WORK_DIR=$(mktemp -d)
trap 'rm -rf "$WORK_DIR"' EXIT
# Fetch all Ray requirement files used in the LLM depset pipeline
echo ">>> Fetching Ray requirement files"
RAY_FILES=(
"requirements.txt"
"requirements/cloud-requirements.txt"
"requirements/base-test-requirements.txt"
"requirements/llm/llm-requirements.txt"
"requirements/llm/llm-test-requirements.txt"
)
for FILE in "${RAY_FILES[@]}"; do
LOCAL_PATH="${WORK_DIR}/$(basename "$FILE")"
echo " ${FILE}"
curl -fsSL -o "$LOCAL_PATH" "${RAY_BASE_URL}/${FILE}"
done
# Extract installed vllm deps
echo ">>> Extracting installed vllm dependency constraints"
python3 - "${WORK_DIR}/vllm-constraints.txt" <<'PYEOF'
"""Write out the installed vllm's dependencies as pip constraint lines.
Ray uses vllm[audio], so audio-extra deps are included with their extra
markers stripped. The resolver cannot evaluate extra markers for a
package that is not itself being resolved from an index, so we activate
them manually here.
"""
import importlib.metadata
import re
import sys
out_path = sys.argv[1]
raw_reqs = importlib.metadata.requires("vllm") or []
# Ray uses vllm[audio] activate that extra.
ACTIVE_EXTRAS = {"audio"}
EXTRA_RE = re.compile(r"""extra\s*==\s*['"]([^'"]+)['"]""")
lines = []
for r in raw_reqs:
if ";" not in r:
# Unconditional dep — always include.
lines.append(r.strip())
continue
req_part, _, marker_part = r.partition(";")
marker_part = marker_part.strip()
extra_matches = EXTRA_RE.findall(marker_part)
if not extra_matches:
# Non-extra marker (python_version, etc.) — keep as-is.
lines.append(r.strip())
continue
if not ACTIVE_EXTRAS.intersection(extra_matches):
continue # Skip inactive extras (tensorizer, bench, …).

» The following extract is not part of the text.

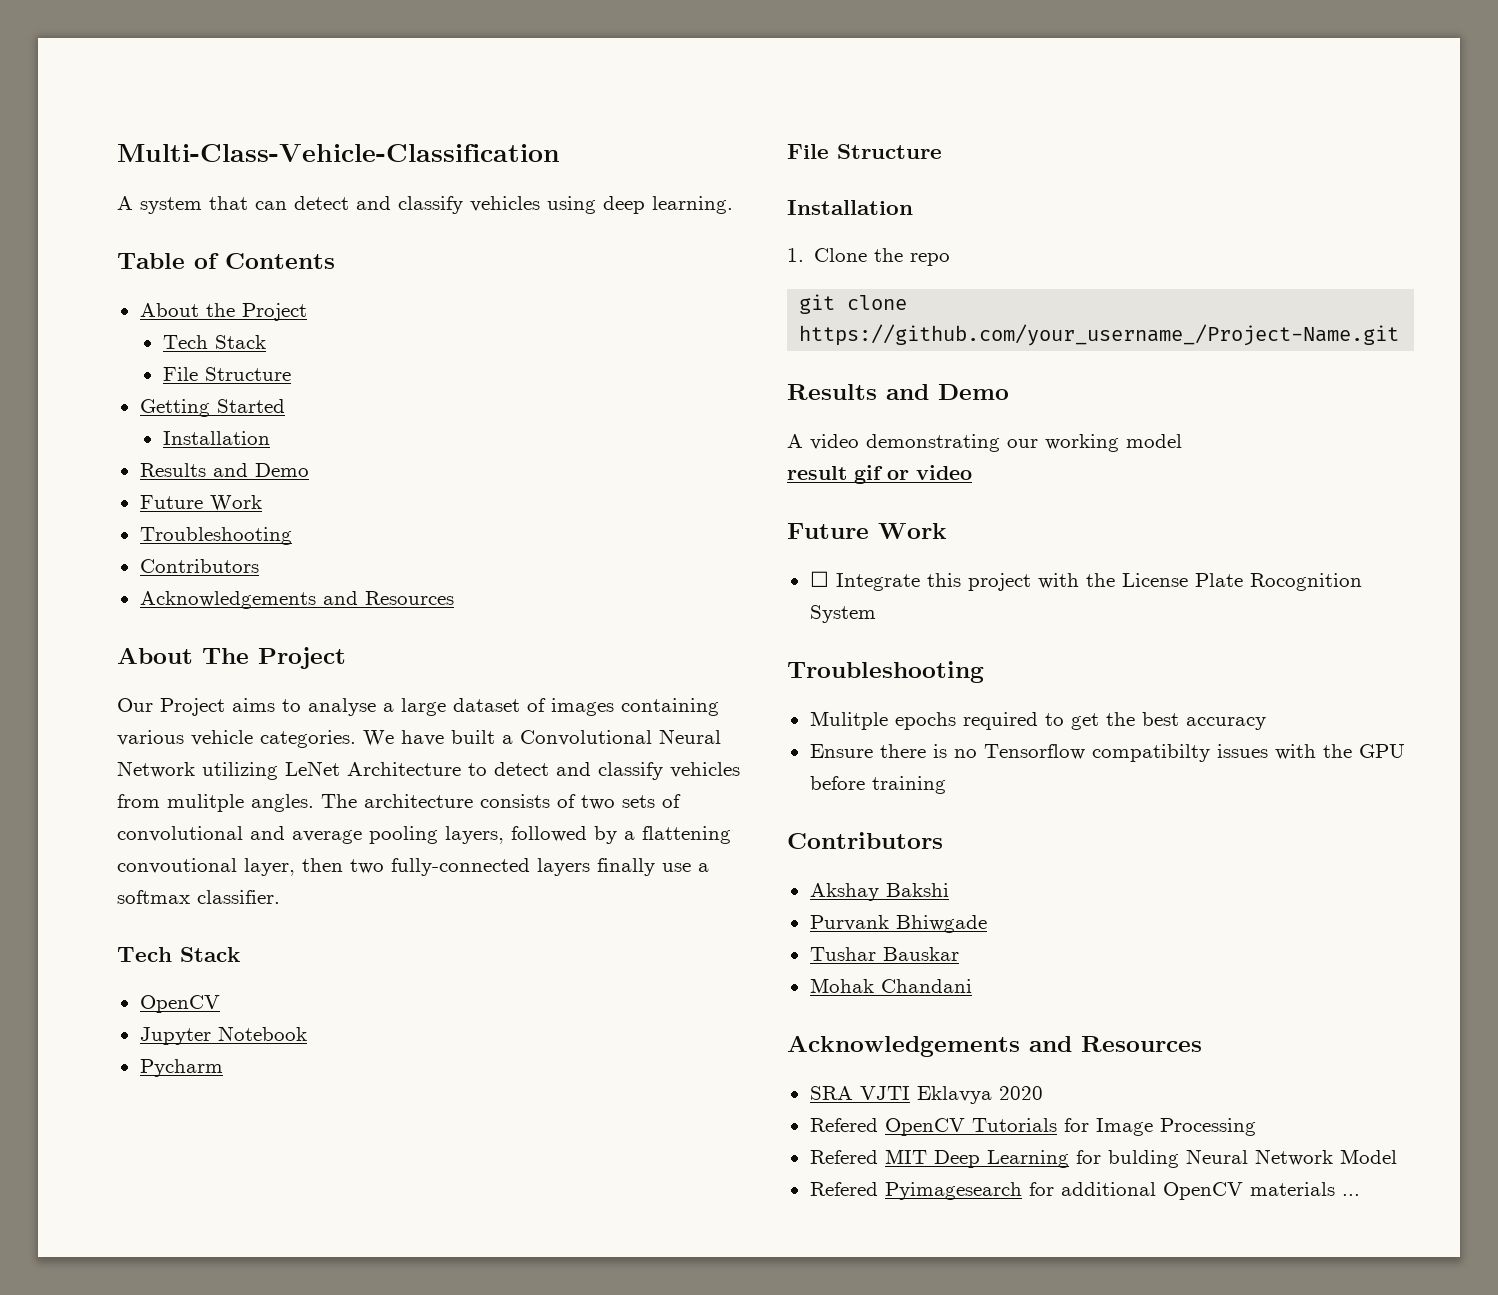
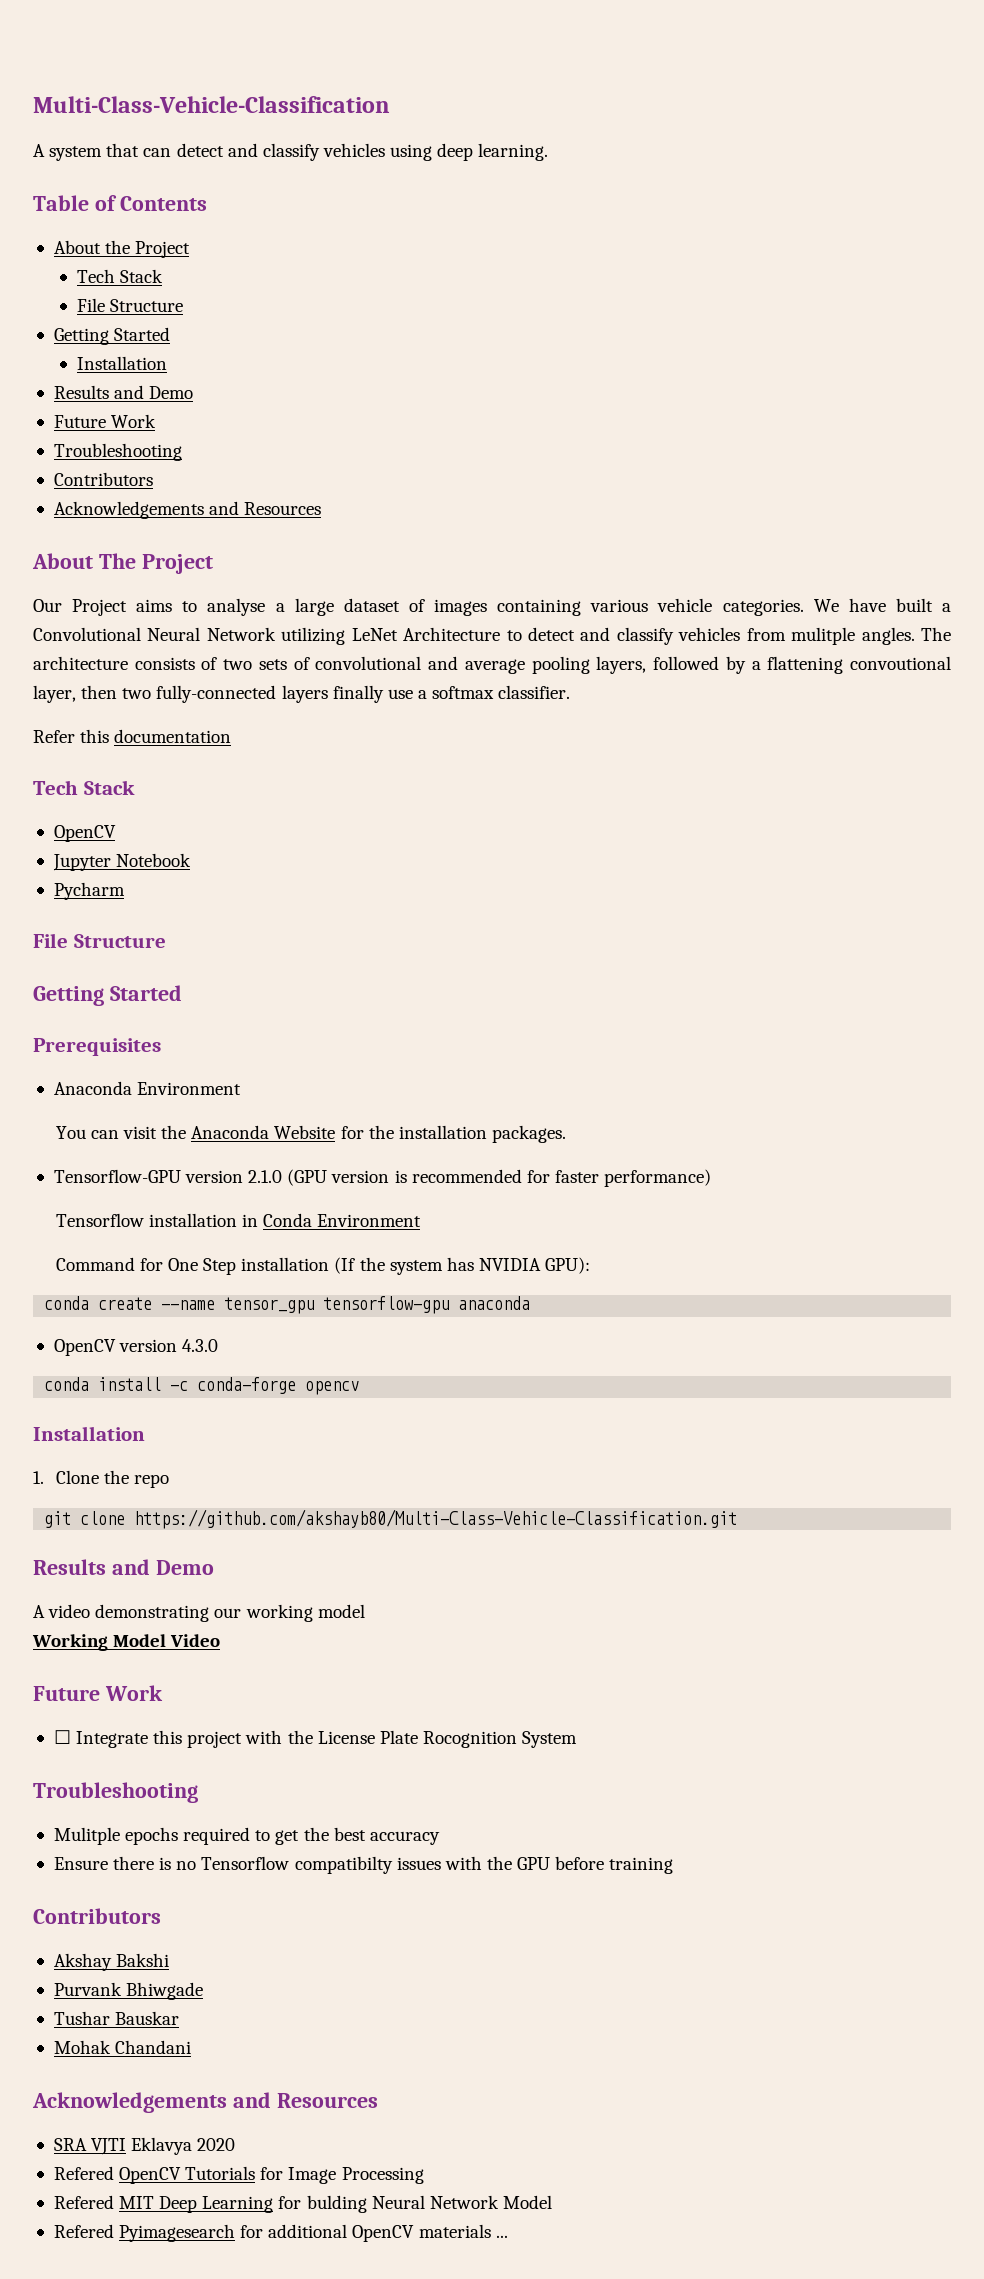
(280, 897) none -> [33,729,232,743] // Refer this documentation
(942, 151) none -> [33,985,182,1006] [33,1038,161,1056] [53,1081,242,1095] [55,1125,566,1143] [53,1169,712,1187] [55,1213,422,1227] [55,1257,591,1275] [44,1296,531,1314] [53,1339,219,1356] [44,1377,360,1395] // Getting Started // Prerequisites // Anaconda Environment // You can visit the Anaconda Website for the installation packages. // Tensorflow-GPU version 2.1.0 (GPU version is recommended for faster performance) // Tensorflow installation in Conda Environment // Command for One Step installation (If the system has NVIDIA GPU): // conda create --name tensor_gpu tensorflow-gpu anaconda // OpenCV version 4.3.0 // conda install -c conda-forge opencv
[799,324,1400,346] https://github.com/your_username_/Project-Name.git -> [134,1509,738,1529] https://github.com/akshayb80/Multi-Class-Vehicle-Classification.git
[787,465,972,484] result gif or video -> [32,1634,221,1651] Working Model Video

# Strip the extra== conditions but keep any remaining markers
# (e.g. python_version).
cleaned = EXTRA_RE.sub("", marker_part)
cleaned = re.sub(r"\band\b\s*\band\b", "and", cleaned)
cleaned = re.sub(r"^\s*and\s+|\s+and\s*$", "", cleaned).strip()
if cleaned:
lines.append(f"{req_part.strip()} ; {cleaned}")
else:
lines.append(req_part.strip())
with open(out_path, "w") as f:
for line in lines:
f.write(line + "\n")
print(f"Wrote {len(lines)} constraints to {out_path}")
PYEOF
echo ">>> Installed vllm deps (first 20 lines):"

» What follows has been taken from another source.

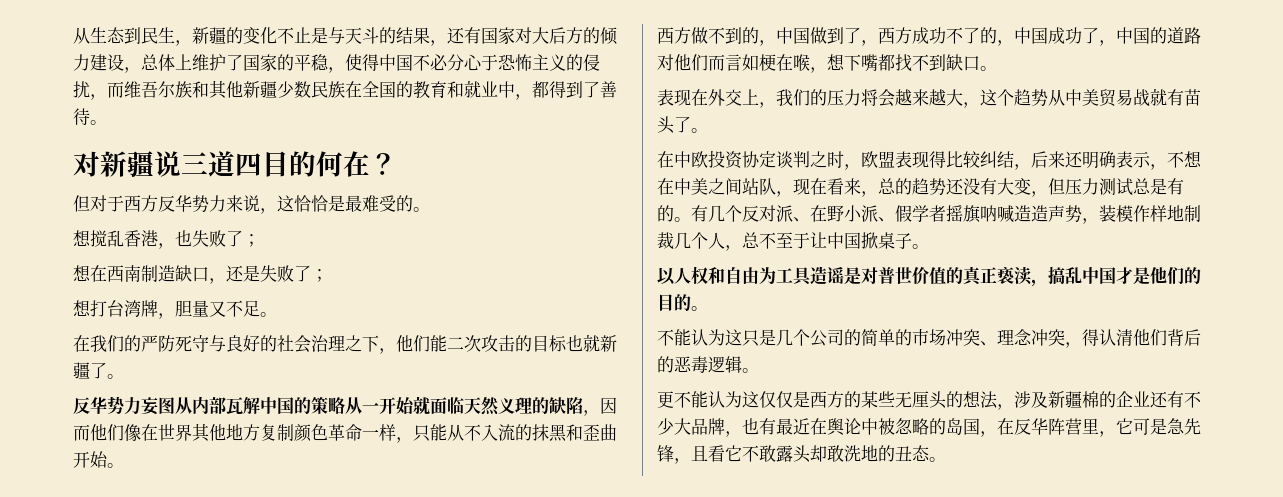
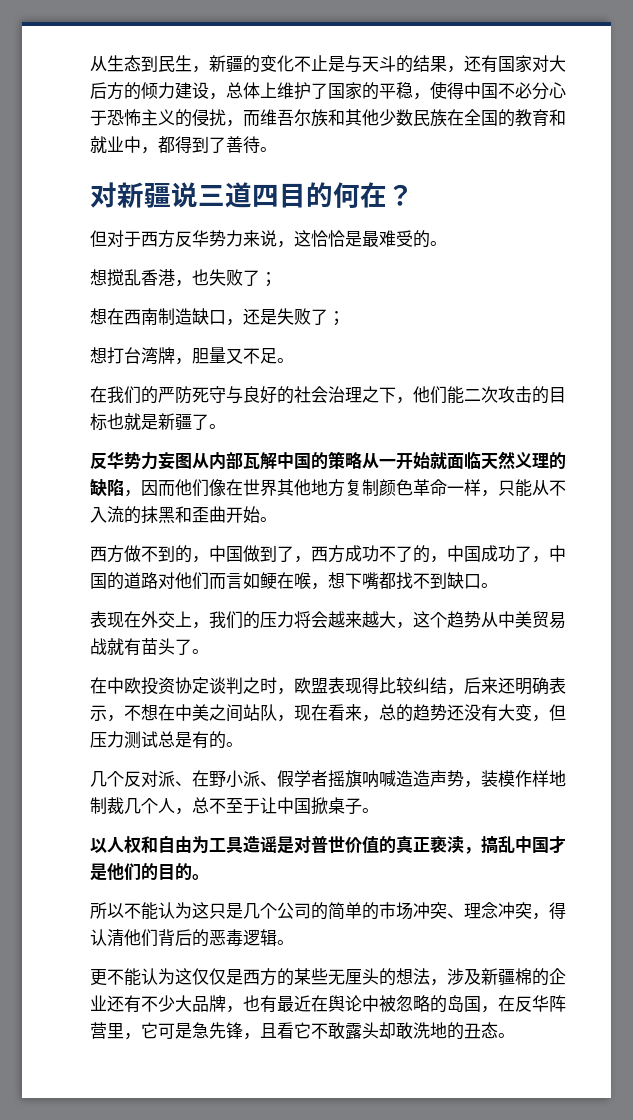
[243,81,277,98] 新疆 -> (379, 117) none
(600, 343) none -> [141,414,158,430] 是
[759,54,776,71] 梗 -> [260,572,277,589] 鲠
[691,205,708,222] 有 -> (243, 744) //
(708, 308) none -> [90,902,124,919] 所以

head -20 "${WORK_DIR}/vllm-constraints.txt"
# Remove Ray's vllm pin — the installed vllm's transitive deps
# (written above) replace it in the resolution. vllm itself cannot
# be resolved from PyPI for in-development versions, so we test
# whether Ray's requirements can coexist with vllm's dependency
# constraints instead.
sed -i '/^vllm/d' "${WORK_DIR}/llm-requirements.txt"
# Install uv if needed
if ! command -v uv &>/dev/null; then
echo ">>> Installing uv"
pip install uv -q
fi
# Resolve: given vllm's constraints, can Ray compile a lock file?
#
# vllm's dependency constraints are the fixed side — Ray is flexible and
# can regenerate its lock files. We pass vllm's constraints via -c so
# the resolver treats them as non-negotiable bounds, then check whether
# Ray's own requirements can still be satisfied within those bounds.
echo ""
echo "============================================================"
echo ">>> Resolving: Can Ray generate compatible lock files?"
echo "============================================================"
set +e
uv pip compile \
"${WORK_DIR}/requirements.txt" \
"${WORK_DIR}/cloud-requirements.txt" \
"${WORK_DIR}/base-test-requirements.txt" \
"${WORK_DIR}/llm-requirements.txt" \
"${WORK_DIR}/llm-test-requirements.txt" \
-c "${WORK_DIR}/vllm-constraints.txt" \
--python-version 3.12 \
--python-platform x86_64-manylinux_2_31 \
--extra-index-url https://download.pytorch.org/whl/cu129 \
--index-strategy unsafe-best-match \
--unsafe-package setuptools \
--unsafe-package ray \
--no-header \
-o "${WORK_DIR}/resolved.txt" \
2>&1
EXIT_CODE=$?
set -e
echo ""
echo "=========================================="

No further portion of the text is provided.